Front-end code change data
--- --- ---
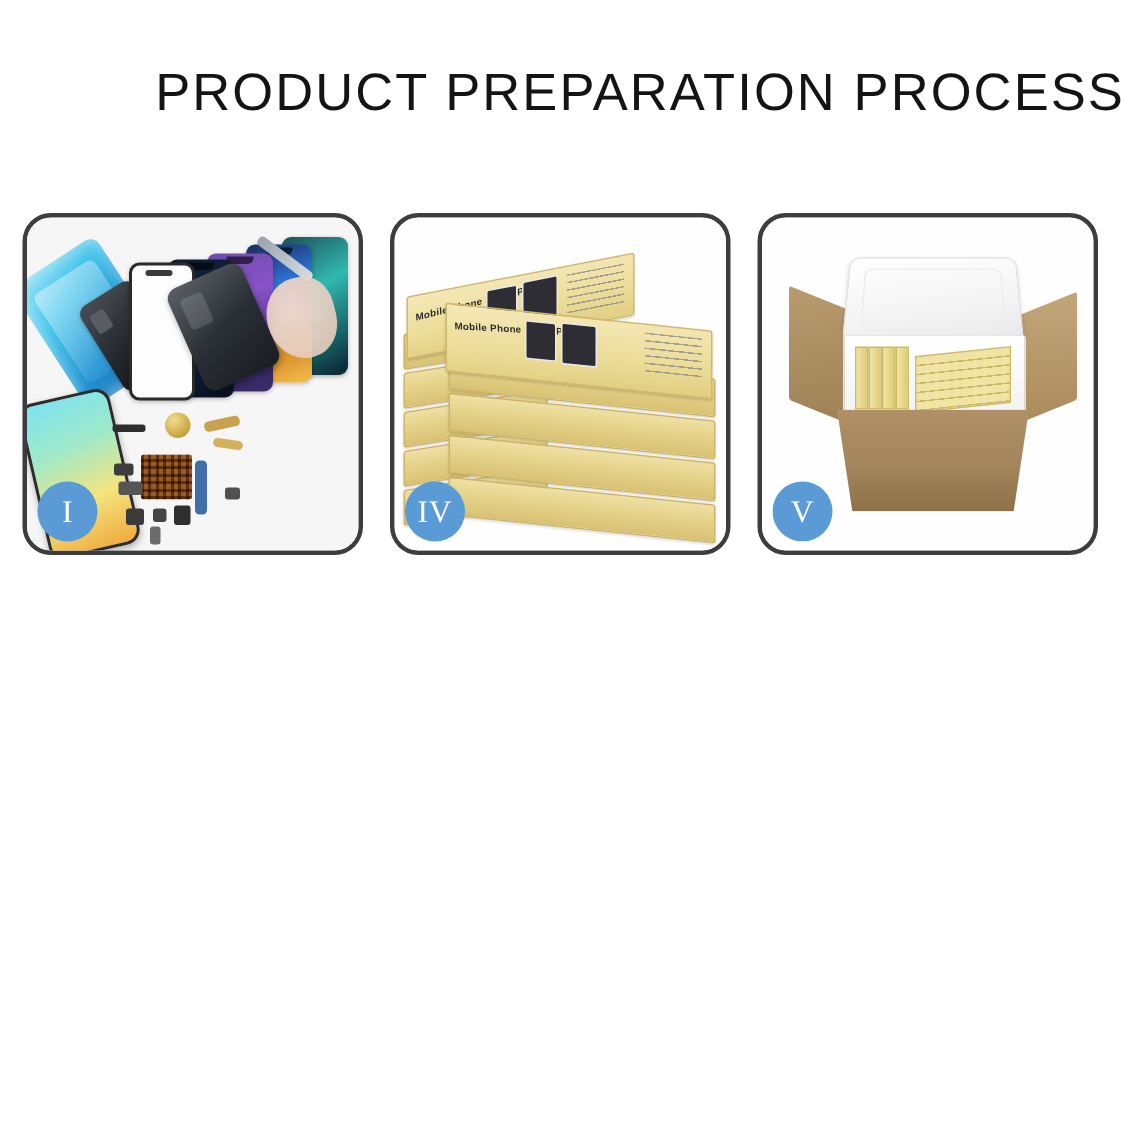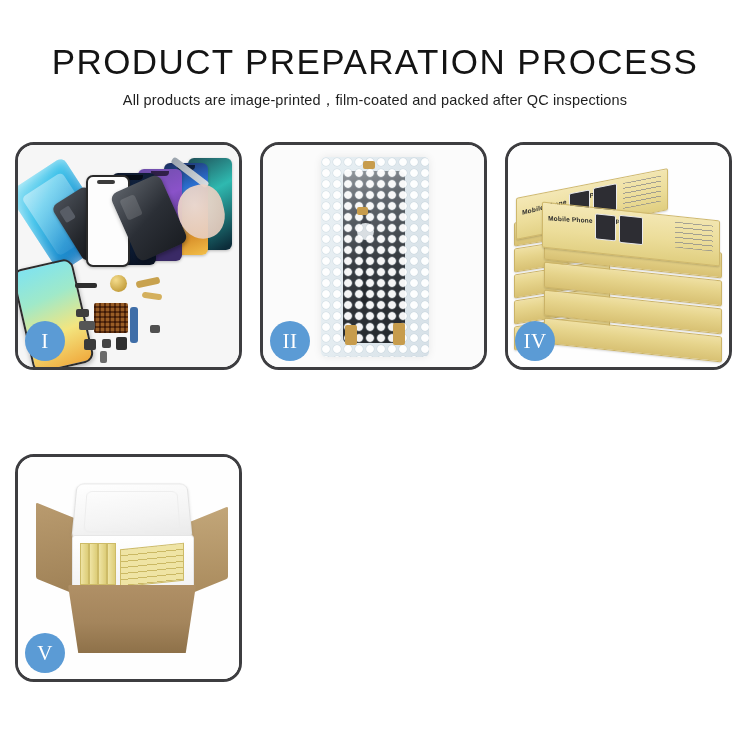--- a/index.html
+++ b/index.html
@@ -21,21 +21,21 @@
     height: 750px;
     background: #ffffff;
   }
 
   
   .header {
     position: absolute;
     left: 0;
     top: 0;
     width: 750px;
-    text-align: center;
+    text-align: right;
   }
   .title {
     margin: 0;
     padding-top: 42px;
     font-family: "Liberation Sans", sans-serif;
     font-size: 35px;
     font-weight: 400;
     letter-spacing: 1.4px;
     color: #141414;
     line-height: 40px;
@@ -403,21 +403,20 @@
   .c6-t1{ left:68px; top:84px; width:14px; height:16px; transform: skewY(14deg); }
   .c6-t2{ left:70px; top:152px; width:14px; height:16px; transform: skewY(14deg); }
 </style>
 </head>
 <body>
 
 <div class="page">
 
   <div class="header">
     <h1 class="title">PRODUCT PREPARATION PROCESS</h1>
-    <p class="subtitle">All products are image-printed，film-coated and packed after QC inspections</p>
   </div>
 
   <div class="grid">
 
     <div class="panel">
       <div class="panel-stage">
         <div class="p1-bg"></div>
 
         <div class="film"></div>
         <div class="phone-dark"></div>
@@ -454,34 +453,20 @@
           <span class="part pt-sm2"></span>
         </div>
 
         <div class="backplate"></div>
         <div class="tweezers"></div>
         <div class="hand"></div>
       </div>
       <div class="badge">I</div>
     </div>
 
-    <div class="panel">
-      <div class="panel-stage">
-        <div class="p2-bg"></div>
-        <div class="bubblebag">
-          <div class="bagpart"></div>
-          <div class="bubbles"></div>
-          <span class="tab-tape tt1"></span>
-          <span class="tab-tape tt2"></span>
-          <span class="tab-tape tt3"></span>
-          <span class="tab-tape tt4"></span>
-        </div>
-      </div>
-      <div class="badge">II</div>
-    </div>
 
 
     <div class="panel">
       <div class="panel-stage">
         <div class="p4-bg"></div>
         <div class="stack">
           <div class="sbox sb-l1"></div>
           <div class="sbox sb-l2"></div>
           <div class="sbox sb-l3"></div>
           <div class="sbox sb-l4"></div>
--- --- ---
# TASK TO CARRY OUT:
Omitting the images, output each record precisely as written.

# WRITTEN ANSWER:
--- a/index.html
+++ b/index.html
@@ -21,21 +21,21 @@
     height: 750px;
     background: #ffffff;
   }
 
   
   .header {
     position: absolute;
     left: 0;
     top: 0;
     width: 750px;
-    text-align: center;
+    text-align: right;
   }
   .title {
     margin: 0;
     padding-top: 42px;
     font-family: "Liberation Sans", sans-serif;
     font-size: 35px;
     font-weight: 400;
     letter-spacing: 1.4px;
     color: #141414;
     line-height: 40px;
@@ -403,21 +403,20 @@
   .c6-t1{ left:68px; top:84px; width:14px; height:16px; transform: skewY(14deg); }
   .c6-t2{ left:70px; top:152px; width:14px; height:16px; transform: skewY(14deg); }
 </style>
 </head>
 <body>
 
 <div class="page">
 
   <div class="header">
     <h1 class="title">PRODUCT PREPARATION PROCESS</h1>
-    <p class="subtitle">All products are image-printed，film-coated and packed after QC inspections</p>
   </div>
 
   <div class="grid">
 
     <div class="panel">
       <div class="panel-stage">
         <div class="p1-bg"></div>
 
         <div class="film"></div>
         <div class="phone-dark"></div>
@@ -454,34 +453,20 @@
           <span class="part pt-sm2"></span>
         </div>
 
         <div class="backplate"></div>
         <div class="tweezers"></div>
         <div class="hand"></div>
       </div>
       <div class="badge">I</div>
     </div>
 
-    <div class="panel">
-      <div class="panel-stage">
-        <div class="p2-bg"></div>
-        <div class="bubblebag">
-          <div class="bagpart"></div>
-          <div class="bubbles"></div>
-          <span class="tab-tape tt1"></span>
-          <span class="tab-tape tt2"></span>
-          <span class="tab-tape tt3"></span>
-          <span class="tab-tape tt4"></span>
-        </div>
-      </div>
-      <div class="badge">II</div>
-    </div>
 
 
     <div class="panel">
       <div class="panel-stage">
         <div class="p4-bg"></div>
         <div class="stack">
           <div class="sbox sb-l1"></div>
           <div class="sbox sb-l2"></div>
           <div class="sbox sb-l3"></div>
           <div class="sbox sb-l4"></div>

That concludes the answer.